I fear that three days of helping a friend clear 18 years' worth of clutter is to blame. I inhaled huge quantities of ancient, filthy, black dust containing heaven knows what nasties, and became so cold and wet as I toiled at the skip that I lost all feeling in my fingers. One or other has taken its toll.
Unfortunately for me, he is also Britain's Top Hoarder. If the inability to let go of ancient gas bills, hideous gifts and adoring letters from fans, and yellowed showbusiness newspaper cuttings which aren't even about him were an Olympic sport, Team GB would have one gold in the bag every four years.
He may have accumulated an inexcusable quantity of rubbish over the years but at least it was intriguing rubbish: whilst blitzing his large, packed-to-the-rafters, cobwebbed garage where snails had colonised the walls, and the dusty loft crammed with boxes unexamined since moving-in day in 1991, we uncovered:
* Christmas cards received most years since 1980 plus hundreds of blank cards, bought but never sent
* mobile phones bigger than breeze blocks
* stereograms and cassette players
* a wind-up gramophone with 78s
* digs lists for places like Bridlington and Cromer, 20 years out of date
* 200 unused second-class stamps
* two dead mice
* two of Billy Dainty's toupees, and
* Mr Pastry's moustache
I realise those last two items in particular not only beggar belief but also require explanation for younger readers: Billy Dainty was a comedian and eccentric dancer, a big star in the 60s and 70s when I was growing up. Mr Pastry, meanwhile, was a bumbling, elderly, comedy character created by the actor Richard Hearne, a master of slapstick and a fellow comedic dancer most famous for a routine called The Lancers in which he charged through a ballroom, dancing out of step with an imaginary partner. Children, in particular, adored Mr Pastry, and I was no exception. If you had told me then that, 40 years later, I would be holding his fake moustache next to a skip on a freezing January day in north London, I would have given you a most peculiar look.
So, how did my friend come to own that 'tache and Mr Dainty's syrups? Bobby has starred in pantomime almost every Christmas since his talent show triumph in 1972. A few years ago, he realised his days as principal boy were numbered and so became a dame. Unlike the other pantomime roles, the dame is expected to provide many of his/her own costumes, wigs and props. When Billy Dainty, a great exponent of the art, passed away, his widow, Sandra, generously gave Bob all her late husband's wigs to get him started. As Bob delightedly examined the various vast and suitably hideous purple, pink and orange coiffures, he came across what appeared to be a pair of flattened gerbils. They were, in fact, Mr Dainty's hair pieces, included in error. Billy Dainty and Richard Hearne's Mr Pastry often worked together and, somehow, the latter's fake 'tache had ended up in the same wig box.
The surreality of finding such items in a garage in Hendon was heightened by the fact that we were playing a 78 by the Beverley Sisters on the wind-up gramophone at the time which kept wowing and winding down.
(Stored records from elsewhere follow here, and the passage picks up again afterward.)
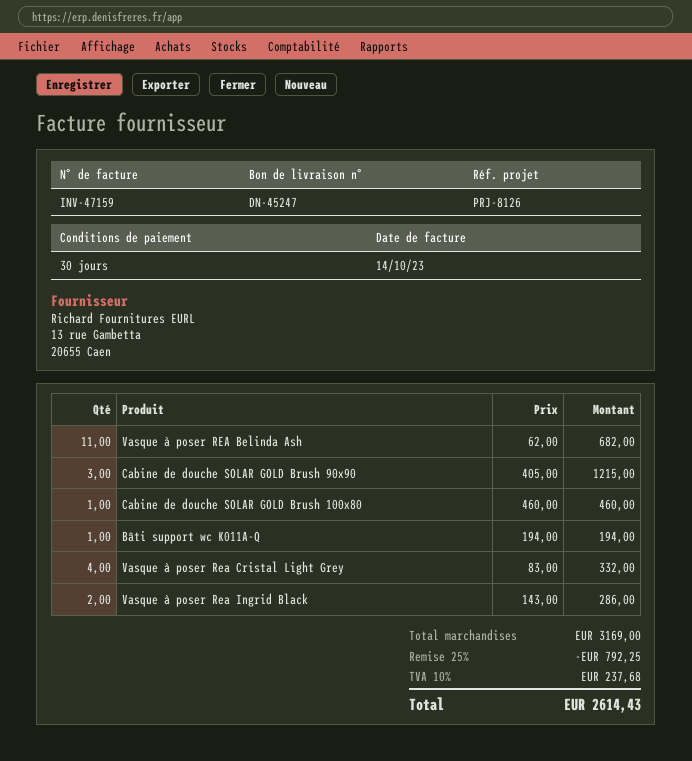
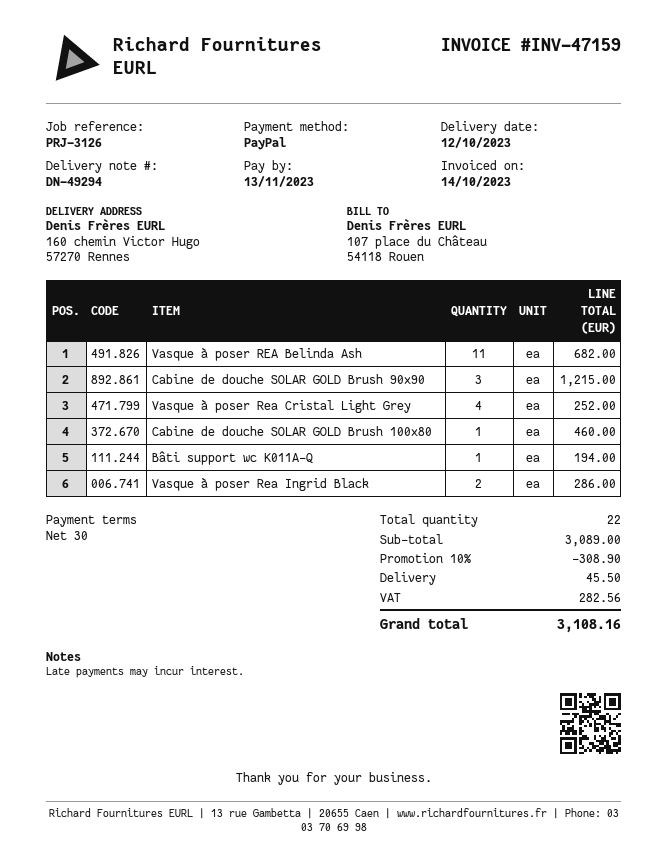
delivery note number: DN-45247 -> DN-49294
reference: PRJ-8126 -> PRJ-3126
Vasque à poser Rea Cristal Light Grey: 4 for 332.00 -> 4 for 252.00
subtotal: 3169.00 -> 3089.00
discount: 25% = 792.25 -> 10% = 308.90
shipping: none -> 45.50
tax: 237.68 -> 282.56
total: 2614.43 -> 3108.16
When we added to this unique scenario by each donning one of the late Mr Dainty's hair pieces, I became quite hysterical and had to lean against the skip for support until I could control my laughter.
After three long, hard days, the skip was taken away with the contents of at least 50 boxes of tat. It was then that an email dropped: would Bobby like to appear on a celebrity edition of Cash in the Attic? It's not only comedy that's all about timing, is it?